Technology can be used to achieve meaningful program outcomes when you focus on what people need, approach projects one manageable part at a time, and measure outcomes.
This toolkit is the last of four that will walk you through human-centered and agile processes to help you achieve meaningful program outcomes with every new technology project. We recommend using them in this order: Setting goals, Building technology, Engaging users, and Measuring success.
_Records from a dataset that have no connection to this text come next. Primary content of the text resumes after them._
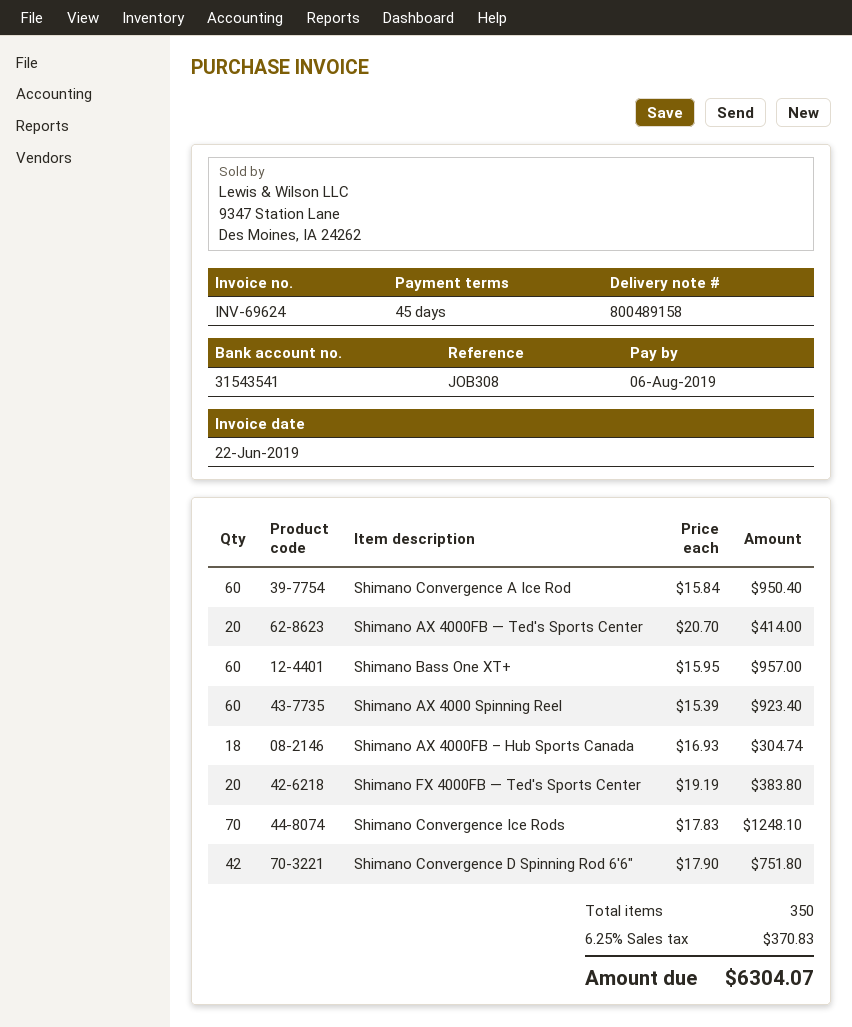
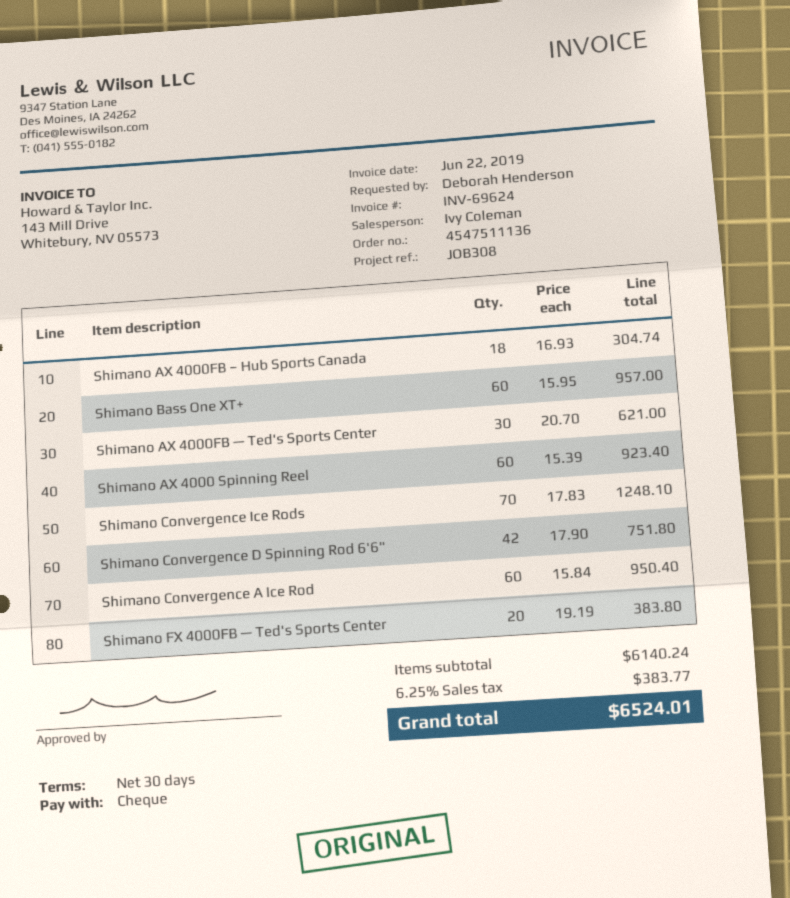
payment terms: 45 days -> 30 days
Shimano AX 4000FB — Ted's Sports Center: 20 x 20.70 = 414.00 -> 30 x 20.70 = 621.00
tax: 6.25% = 370.83 -> 6.25% = 383.77
total: 6304.07 -> 6524.01

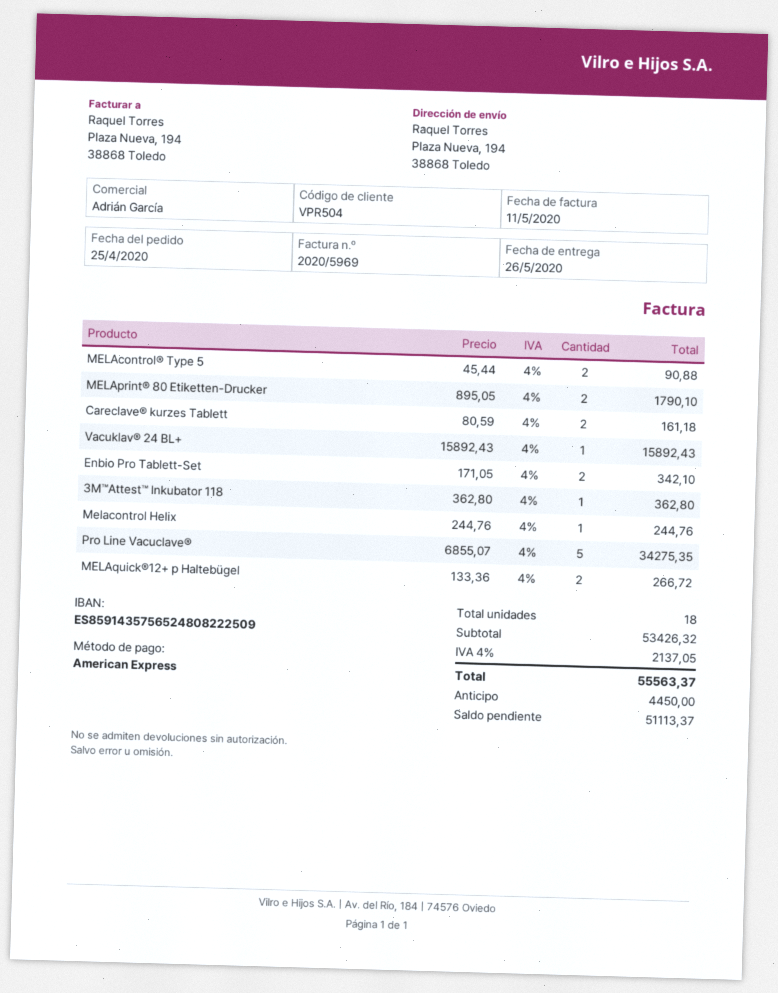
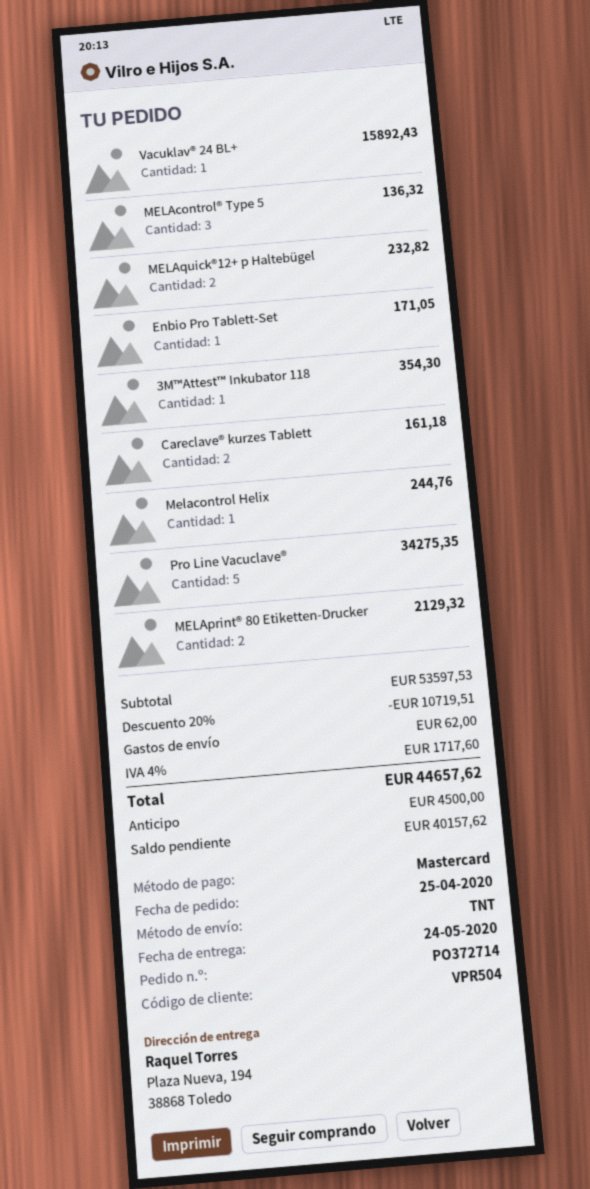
delivery date: 2020-05-26 -> 2020-05-24
payment method: American Express -> Mastercard
MELAcontrol® Type 5: 2 for 90.88 -> 3 for 136.32
MELAprint® 80 Etiketten-Drucker: 2 for 1790.10 -> 2 for 2129.32
Enbio Pro Tablett-Set: 2 for 342.10 -> 1 for 171.05
3M™Attest™ Inkubator 118: 1 for 362.80 -> 1 for 354.30
MELAquick®12+ p Haltebügel: 2 for 266.72 -> 2 for 232.82
subtotal: 53426.32 -> 53597.53
discount: none -> 20% = 10719.51
shipping: none -> 62.00
tax: 4% = 2137.05 -> 4% = 1717.60
total: 55563.37 -> 44657.62
deposit: 4450.00 -> 4500.00
balance: 51113.37 -> 40157.62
This toolkit can help you:
- Use technology to achieve meaningful program outcomes
- Plan and implement measures of success throughout a project
Human-centered design is:
a methodology for designing and building unified, clear, and respectful products and services that incorporates feedback from the people you are designing for throughout the design process. Its core principles are to build an explicit understanding of users, involve them throughout the development process, test and iterate frequently, and address the whole user experience of a product or service.
Agile development is:
a collection of project management and software development practices that shorten feedback loops and rely on constant feedback, iteration, and collaboration to improve products and help teams quickly, safely, and cost-effectively build software that meets people’s needs.
Measuring success
Once you’ve launched a new technology product, you need to know whether or not it’s successful. But measuring technology implementation is not just about whether or not your product functions. It’s important to measure whether or not you built the right thing and whether or not that thing can achieve the desired outcomes. As outlined in Setting goals, technology product success should be linked to program success, and your measurements should likewise be linked. To make sure technology product success and program outcome success are linked, there’s a handful of measurement best practices that can be implemented during product development and implementation cycles.
Using a logic model
One visual representation of the connection between technology products and program outcomes is a logic model. Each government program makes logical assumptions about the inputs, activities, and outputs that will achieve desired outcomes. If you start with the right inputs, you can perform the right activities. If you perform the activities, you can produce the outputs. If you produce the outputs, you can achieve the desired short-term outcomes. If you hit short-term outcome targets, you can achieve the desired intermediate outcomes and so on. The same assumptions should be made about a technology project.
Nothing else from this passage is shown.